Bei Menschen mit Bluthochdruck ist es selbstverständlich, dass sie auf die Medikamente eingestellt werden, die für sie am verträglichsten sind. Da stellt sich die Selbstverwaltung nicht quer.

Das gilt nicht bei allen Indikationen. Mit ihren strengen Vorgaben verwehrt die Selbstverwaltung vielen Heroinkranken den Zugang zu einer besseren Therapieform.

Das gilt für die Abgabe reinen Heroins ganz allgemein, aber auch für das Nein zu oralen Darreichungsformen. Deshalb ist es gut, dass die Debatte darüber wieder Fahrt aufnimmt.

Ärzte, Kommunalpolitiker aller politischen Farben und Polizisten blicken gespannt auf die anstehende Beratung des GBA über möglicherweise neue und weniger strenge Spielregeln für Heroin auf Rezept.

Die Modellversuche in sieben Städten haben gezeigt, dass sich viele der Probanden erholten, eine Arbeit aufnahmen und den Kontakt zur Szene abbrachen. Beschaffungskriminalität und Prostitution gingen zurück.
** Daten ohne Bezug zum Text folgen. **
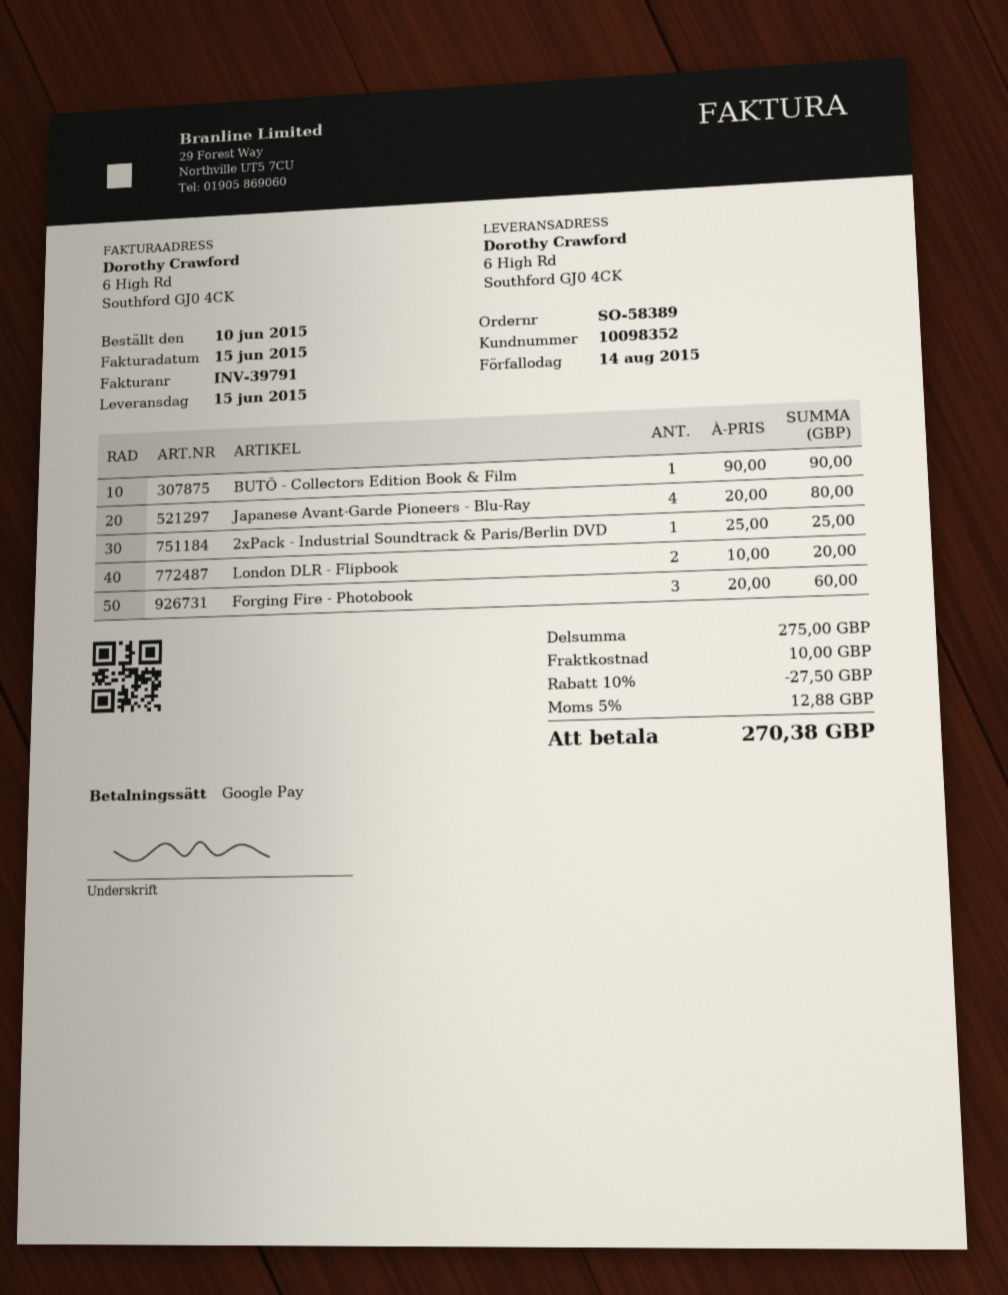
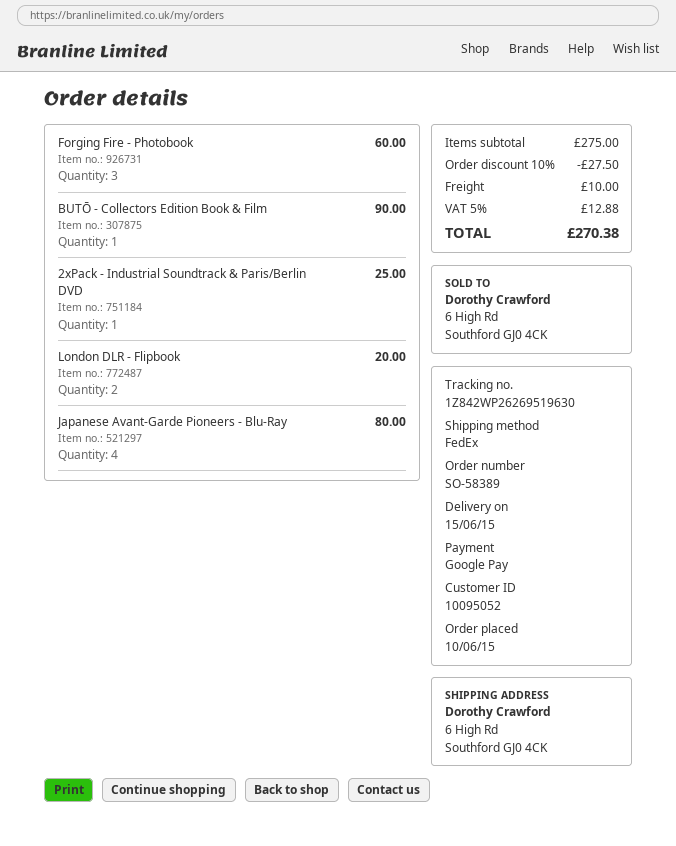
customer number: 10098352 -> 10095052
Unnötige Anforderungen an die Ausstattung von Suchtambulanzen verhindern bislang aber ein breiteres Angebot.

Dass nur die intravenöse Gabe des Diamorphins erlaubt ist, schließt die Junkies aus, deren Venen zu kaputt sind, um noch eine Nadel aufzunehmen. Der GBA sollte der Suchtmedizin diese Fesseln nehmen, um Versorgung zu verbessern.